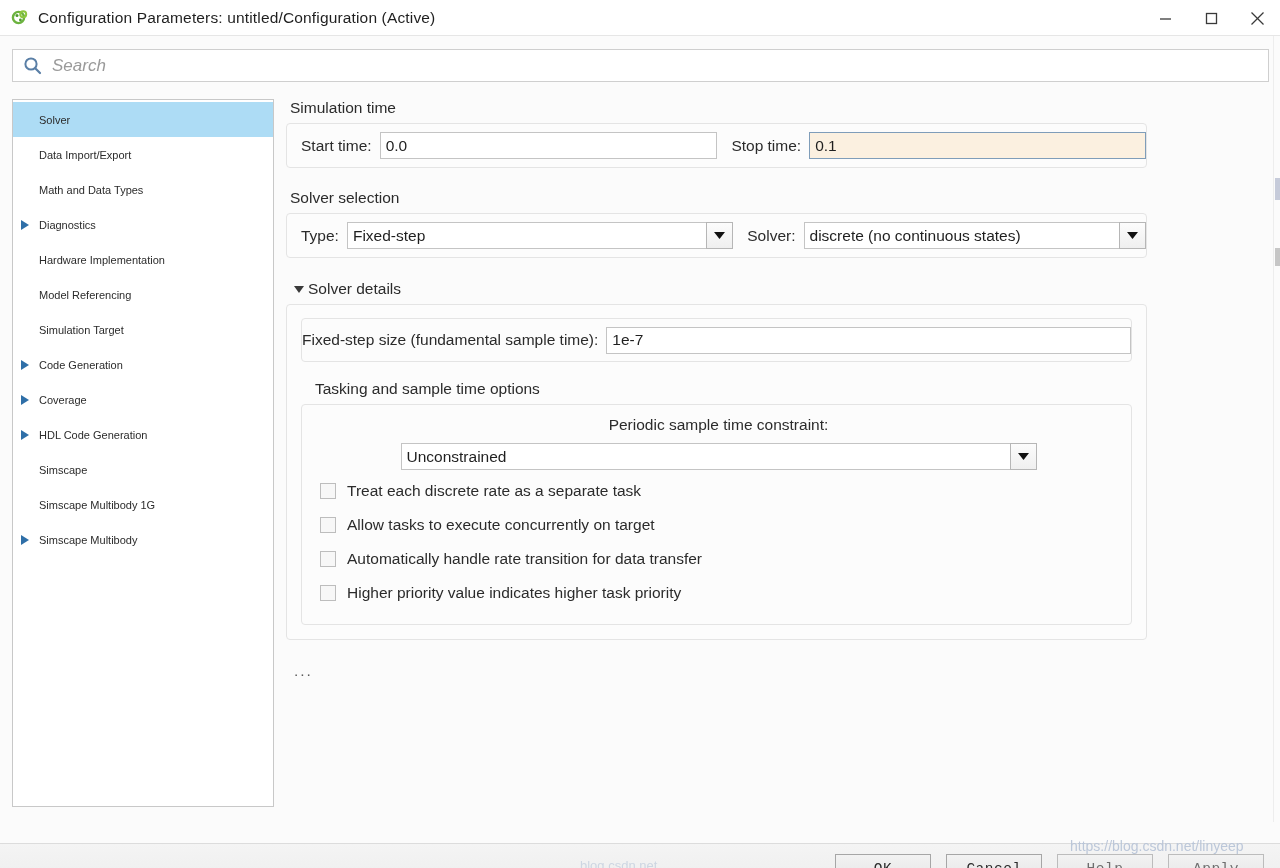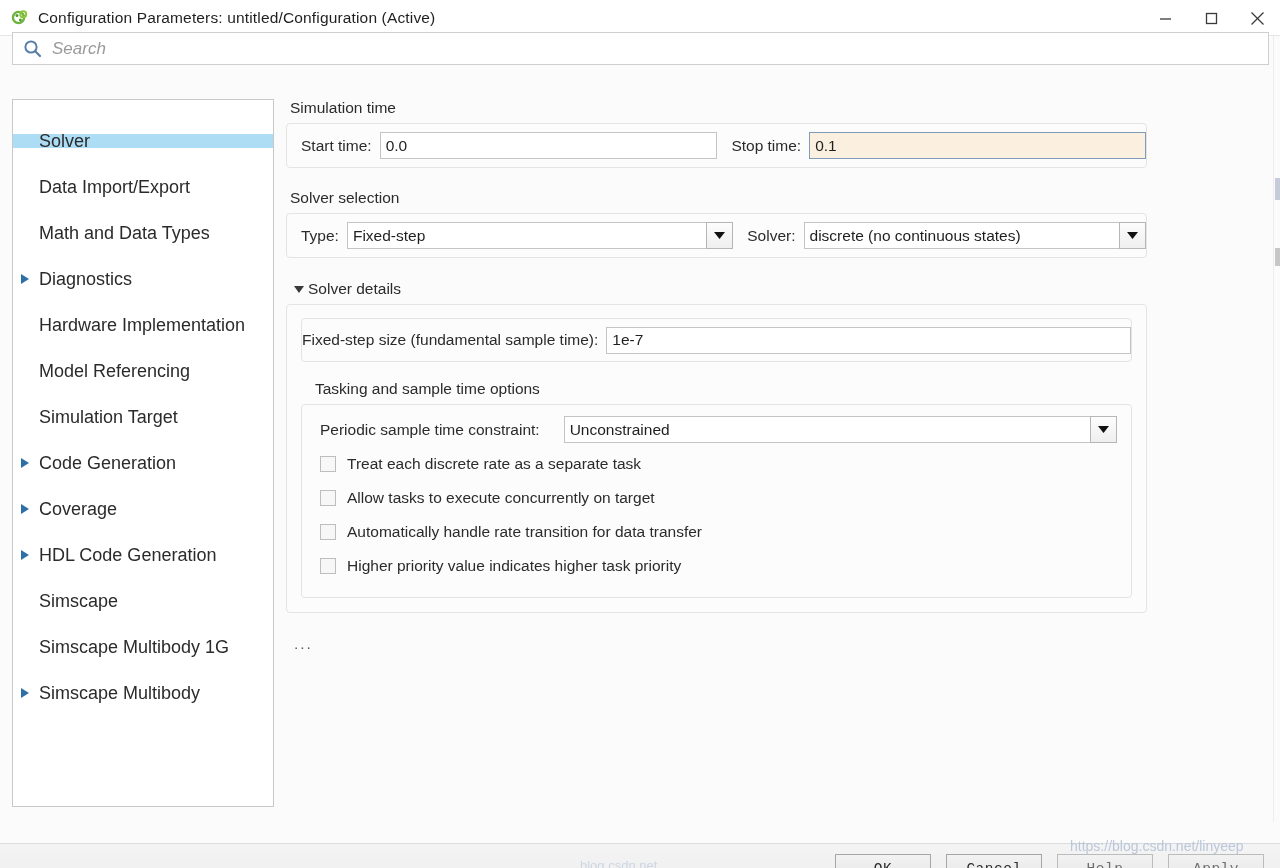"Search" .searchwrap { top: 32px -> 49px }
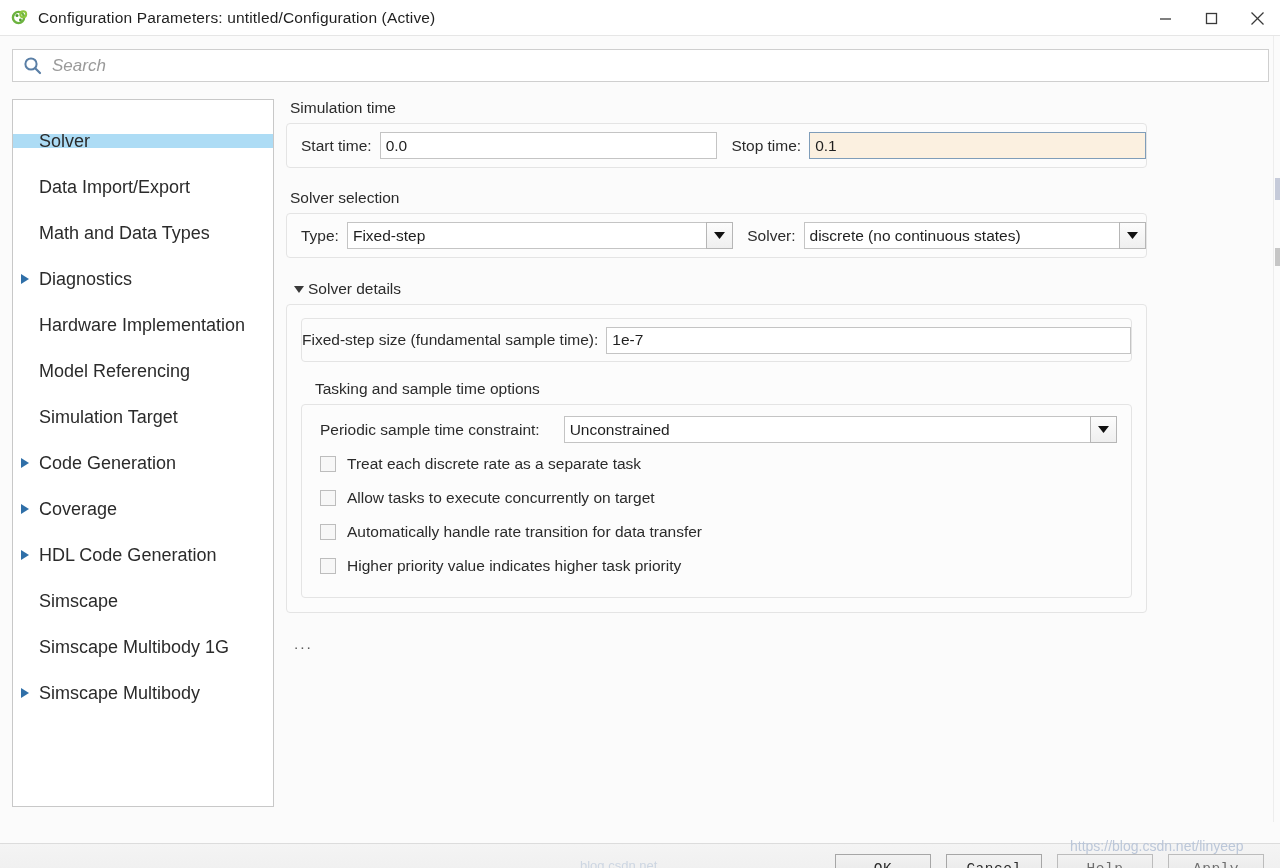"Solver" .tree-item { font-size: 18px -> 11px; height: 14px -> 35px; margin-top: 32px -> none }
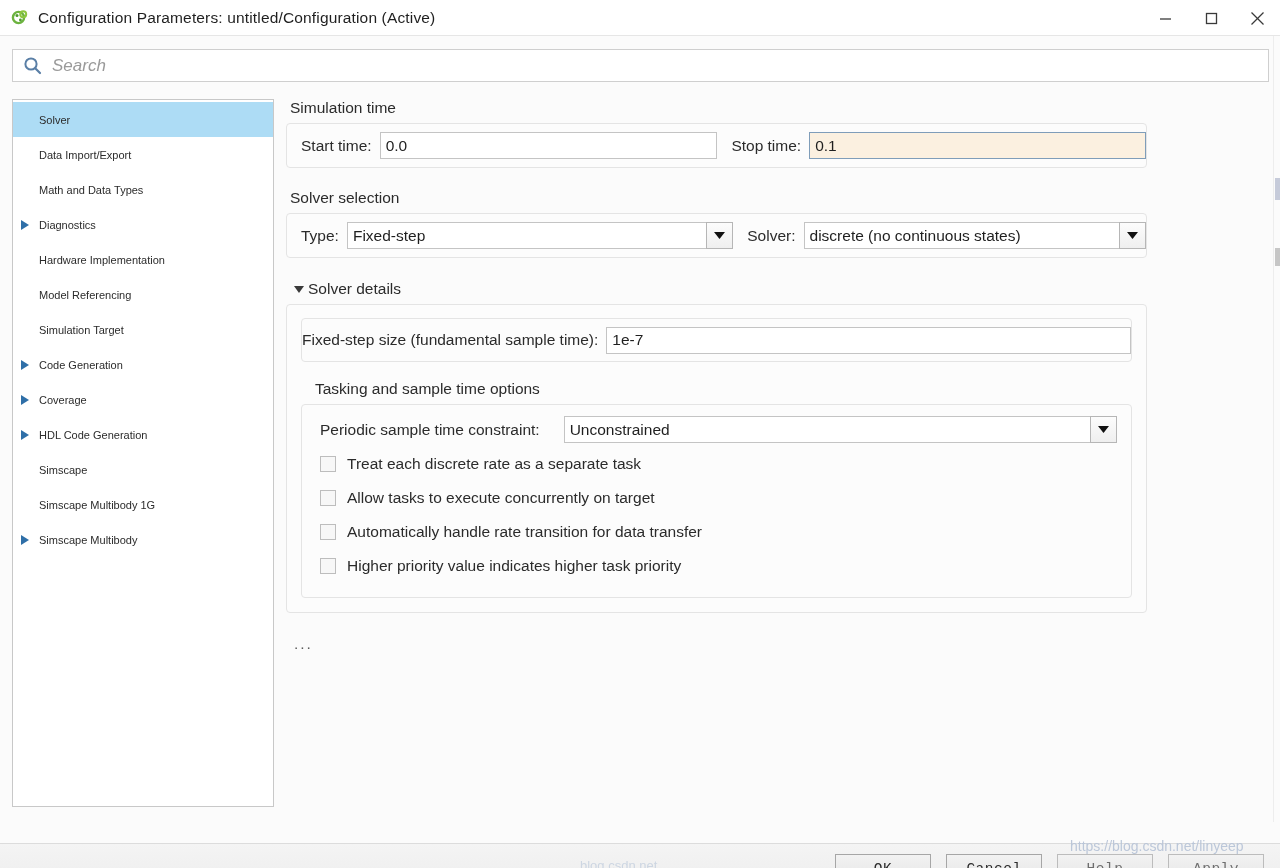"Periodic sample time constraint:" div.row { flex-direction: none -> column; gap: 24px -> 9px }
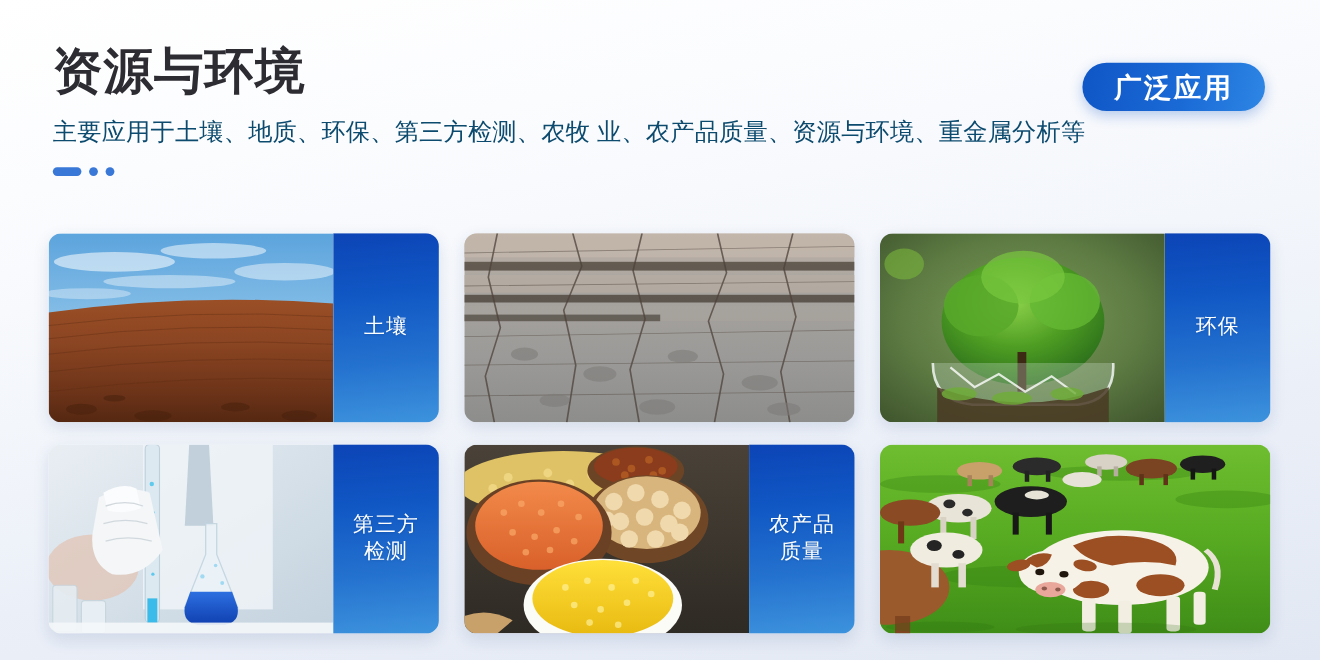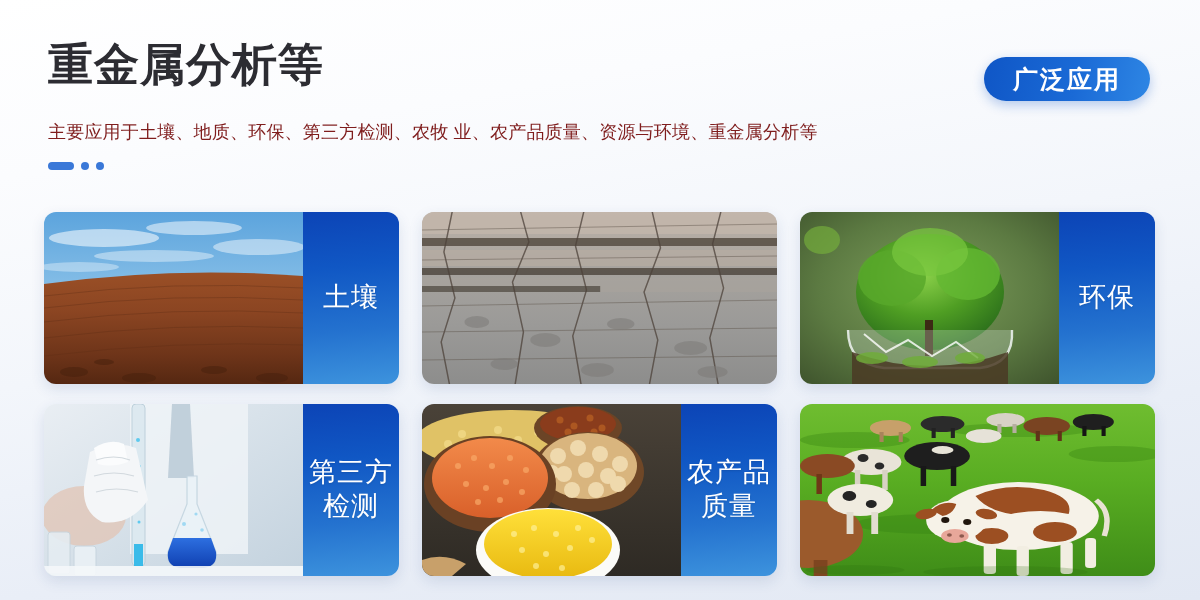"重金属分析等" h1.page-title { text: 重金属分析等 -> 资源与环境 }
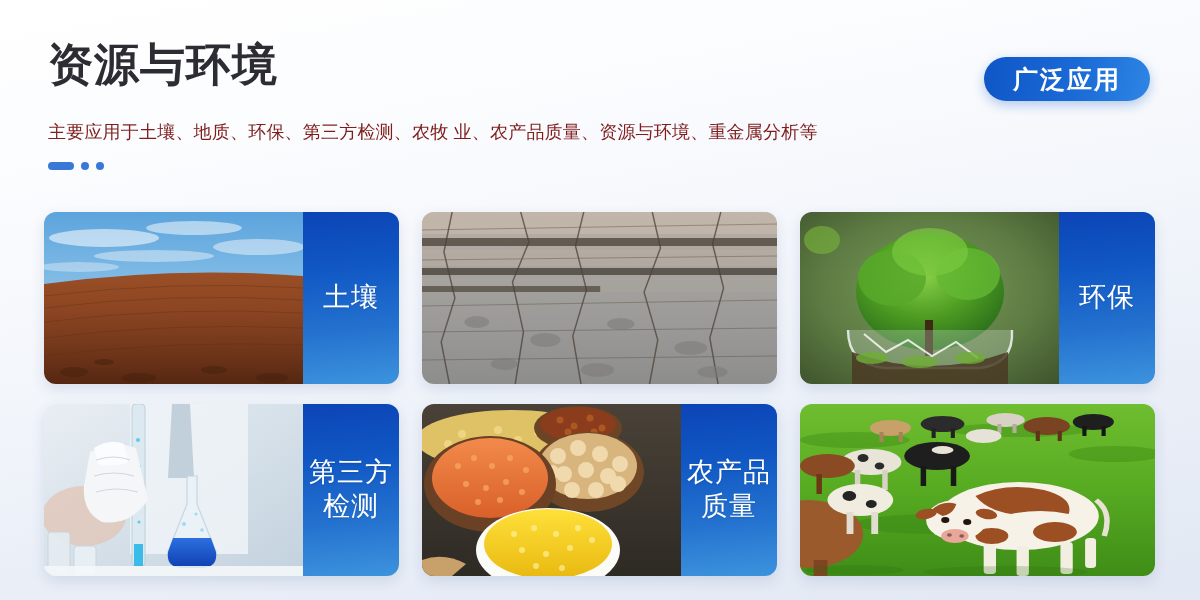"主要应用于土壤、地质、环保、第三方检测、农牧" .page-subtitle { color: #7f1d1d -> #0c4a6e; font-size: 18px -> 22px; margin-top: 30px -> 15px }
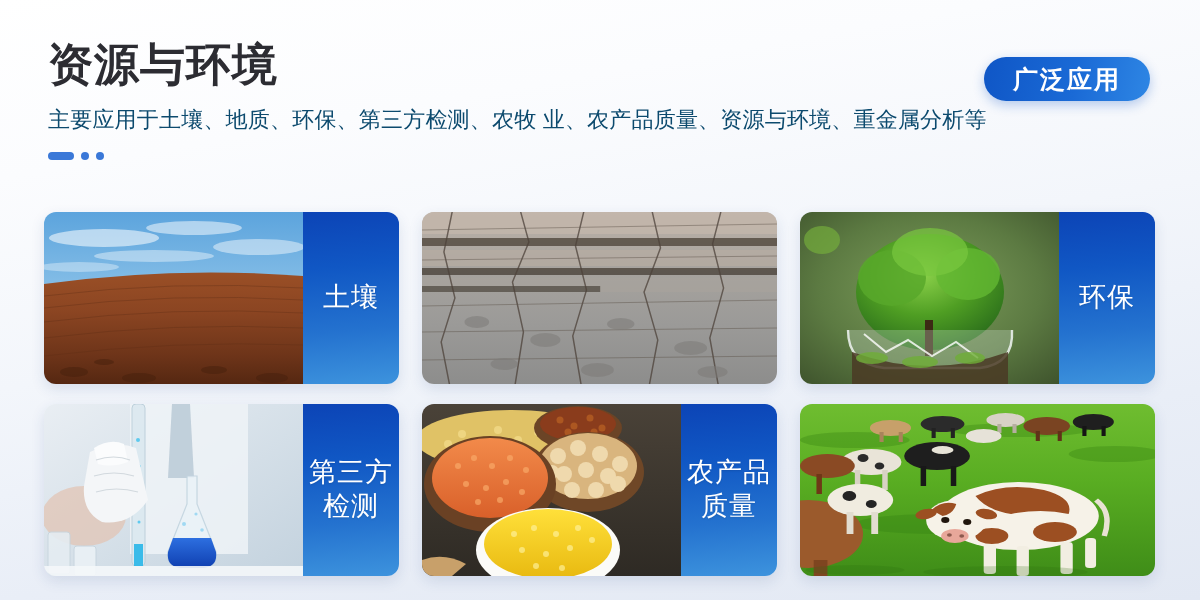"土壤" .card-label { font-size: 27px -> 19px }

§ §

Copy exactly the material above from the line with "flex-direction: none ->" to the line with "color: #7f1d1d ->", ends included, and nothing else. Leave out any picture.

"Periodic sample time constraint:" div.row { flex-direction: none -> column; gap: 24px -> 9px }
"重金属分析等" h1.page-title { text: 重金属分析等 -> 资源与环境 }
"主要应用于土壤、地质、环保、第三方检测、农牧" .page-subtitle { color: #7f1d1d -> #0c4a6e; font-size: 18px -> 22px; margin-top: 30px -> 15px }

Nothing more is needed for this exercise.